Felizmente sempre é tempo de mudar. Sempre é tempo de nos arrependermos de como agimos, mesmo que seja um esforço muito grande de dobrarmos um estilo enraizado que nos foi passado de pai para filho. Temos esse poder de mudança do rumo das coisas. E a respeito da mulher, essa que exerce sagradas atribuições como de gerar um filho em seu próprio ventre, cujo corpo tem a capacidade milagrosa de alimentar esse filho, de amá-lo, educá-lo e formá-lo como cidadão, além de cuidar do lar, da família como um todo – e a mulher tem também essa incrível capacidade de exercer inúmeras atividades ao mesmo tempo – é preciso que o homem reveja seus conceitos e mude, se esforçando para aprender a amar mais a mulher e, acima de tudo, respeitá-la sempre.

Feliz é o homem que descobre a sensibilidade e os valores da mulher e passa a trata-la com mais amor e carinho, deixando bilhetinhos, que podem ter significado bobo para o próprio homem, mas que para ela, tem grande importância, assim como a lembrança do homem que volta para casa trazendo uma flor.

Um amigo contou que depois de refletir sobre tudo isso, se inspirou numa manhã e surpreendeu a esposa com mensagens escritas com pincel atômico nos azulejos brancos da cozinha(fácil de limpar, apenas com pano úmido).
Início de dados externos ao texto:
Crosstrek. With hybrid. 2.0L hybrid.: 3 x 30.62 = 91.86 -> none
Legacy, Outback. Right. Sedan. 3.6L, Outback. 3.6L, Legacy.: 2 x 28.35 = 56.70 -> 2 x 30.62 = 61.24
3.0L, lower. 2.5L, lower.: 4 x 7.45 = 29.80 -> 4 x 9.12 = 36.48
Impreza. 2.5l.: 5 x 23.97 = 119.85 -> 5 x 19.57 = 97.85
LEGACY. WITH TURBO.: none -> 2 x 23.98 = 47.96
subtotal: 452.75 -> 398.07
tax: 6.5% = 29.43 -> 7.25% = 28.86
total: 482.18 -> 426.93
Eram mensagens de amor, com desenhos que tentavam contar a história de ambos e desenhos também de flores, pássaros, coqueiros, sois radiantes e luas cheias e muito amor em cada escrita.

Ele conta que a esposa quando viu, chorou e a vida deles mudou, conseguiram avançar como nunca, numa felicidade sólida, verdadeira e crescente.